The measuring range is selected with switch S1. The voltage on the divider R14-R18 is proportional to the current flowing through the instrument. That is, if the feedback is taken from the bottom of the divider, this corresponds to a low input voltage and therefore also to a low scale.

As a moving coil instrument we use one 1mA high vibration damping.
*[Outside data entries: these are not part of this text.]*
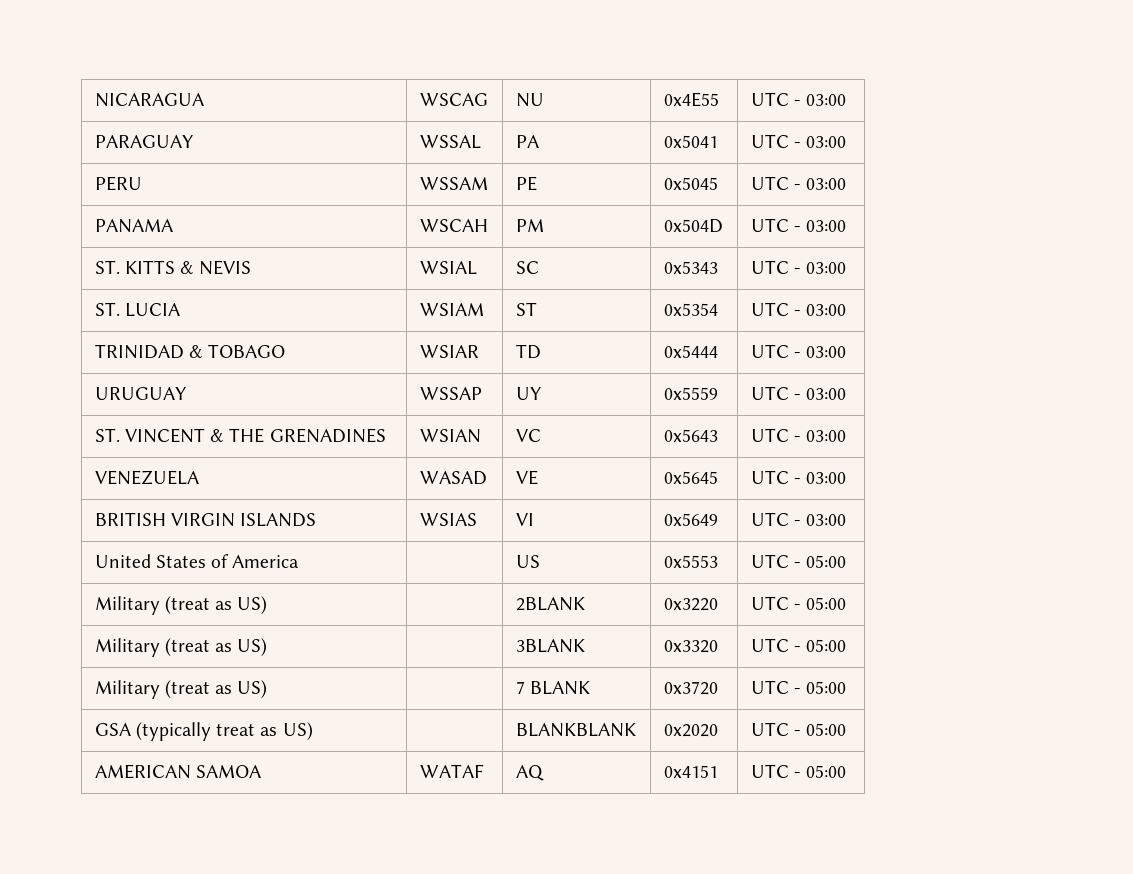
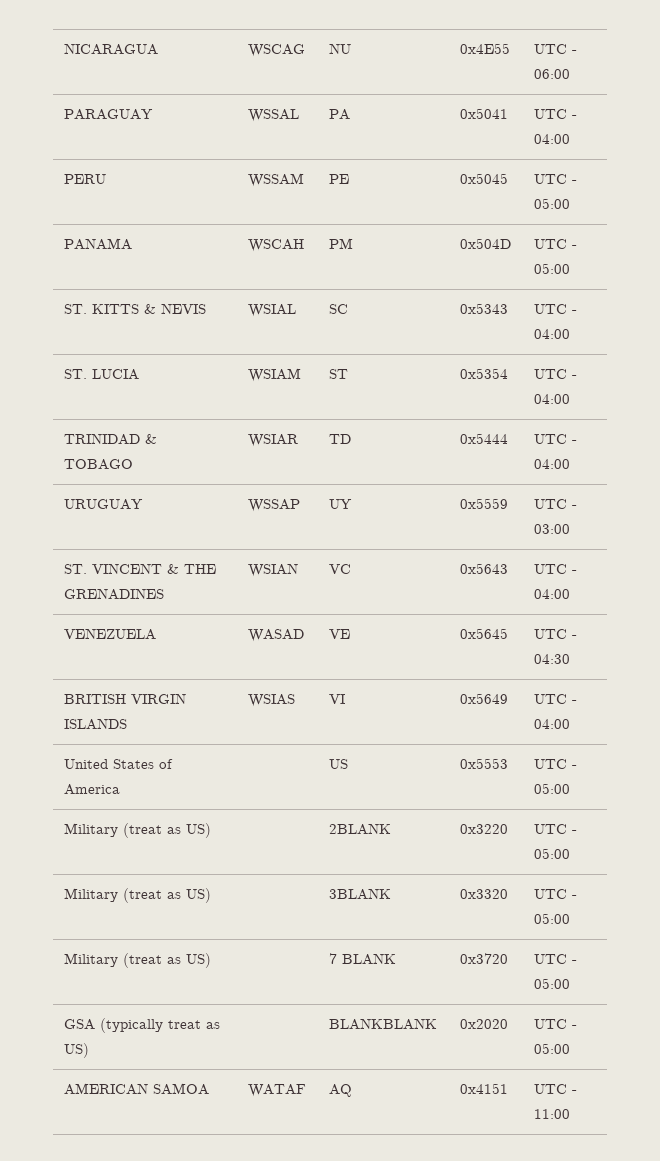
- NICARAGUA | WSCAG | NU | 0x4E55 | UTC - 03:00
+ NICARAGUA | WSCAG | NU | 0x4E55 | UTC - 06:00
- PARAGUAY | WSSAL | PA | 0x5041 | UTC - 03:00
+ PARAGUAY | WSSAL | PA | 0x5041 | UTC - 04:00
- PERU | WSSAM | PE | 0x5045 | UTC - 03:00
+ PERU | WSSAM | PE | 0x5045 | UTC - 05:00
- PANAMA | WSCAH | PM | 0x504D | UTC - 03:00
+ PANAMA | WSCAH | PM | 0x504D | UTC - 05:00
- ST. KITTS & NEVIS | WSIAL | SC | 0x5343 | UTC - 03:00
+ ST. KITTS & NEVIS | WSIAL | SC | 0x5343 | UTC - 04:00
- ST. LUCIA | WSIAM | ST | 0x5354 | UTC - 03:00
+ ST. LUCIA | WSIAM | ST | 0x5354 | UTC - 04:00
- TRINIDAD & TOBAGO | WSIAR | TD | 0x5444 | UTC - 03:00
+ TRINIDAD & TOBAGO | WSIAR | TD | 0x5444 | UTC - 04:00
- ST. VINCENT & THE GRENADINES | WSIAN | VC | 0x5643 | UTC - 03:00
+ ST. VINCENT & THE GRENADINES | WSIAN | VC | 0x5643 | UTC - 04:00
- VENEZUELA | WASAD | VE | 0x5645 | UTC - 03:00
+ VENEZUELA | WASAD | VE | 0x5645 | UTC - 04:30
- BRITISH VIRGIN ISLANDS | WSIAS | VI | 0x5649 | UTC - 03:00
+ BRITISH VIRGIN ISLANDS | WSIAS | VI | 0x5649 | UTC - 04:00
- AMERICAN SAMOA | WATAF | AQ | 0x4151 | UTC - 05:00
+ AMERICAN SAMOA | WATAF | AQ | 0x4151 | UTC - 11:00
We can use a more sensitive instrument as long as we have a resistance at the same time that it consumes 1mA in full. To print the scale, we can use the following figure.

 

 

The PCB design shows the printed circuit board on which almost all the materials are placed.

 

 

Adjusting circuit

There are two settings in the circuit.

One with P1 to compensate the input voltage of IC1 to offset and the other to P2 to calibrate the instrument. The first setting is a zeroing which means that if there is no signal at the input, the instrument display must be zero.

The procedure is as follows: Disconnect the microphone because there is a risk of damage, then short circuit R1 and turn the S1 switch to the most sensitive area (70dB). By taking the center P2 at the center we set P1 so that the instrument shows 0.

The best way to calibrate the instrument is to use a standard sound source, or calibrate it with another high-precision sound pressure gauge.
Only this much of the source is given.